*** Opening of SUPPLIED MATERIAL ***

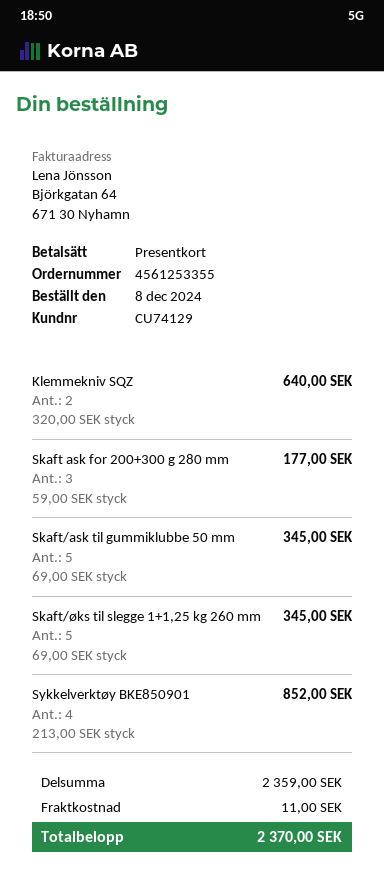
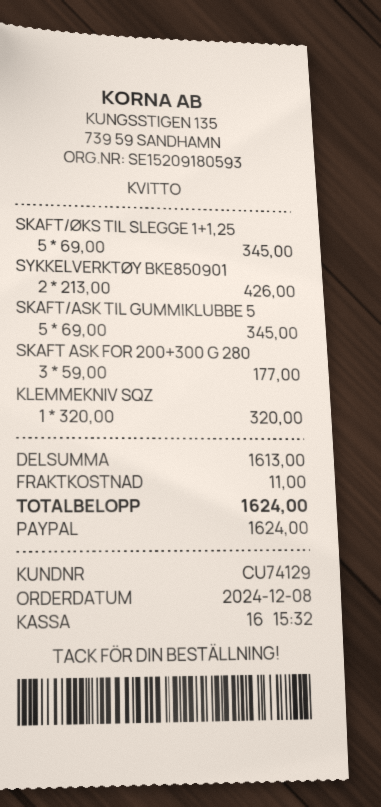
payment method: gift card -> PayPal
Klemmekniv SQZ: 2 x 320.00 = 640.00 -> 1 x 320.00 = 320.00
Sykkelverktøy BKE850901: 4 x 213.00 = 852.00 -> 2 x 213.00 = 426.00
subtotal: 2359.00 -> 1613.00
total: 2370.00 -> 1624.00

*** Close of SUPPLIED MATERIAL ***

# ACTIVITY
Restate the data word for word and exclude every picture.

# REPLY TO THE EXERCISE
payment method: gift card -> PayPal
Klemmekniv SQZ: 2 x 320.00 = 640.00 -> 1 x 320.00 = 320.00
Sykkelverktøy BKE850901: 4 x 213.00 = 852.00 -> 2 x 213.00 = 426.00
subtotal: 2359.00 -> 1613.00
total: 2370.00 -> 1624.00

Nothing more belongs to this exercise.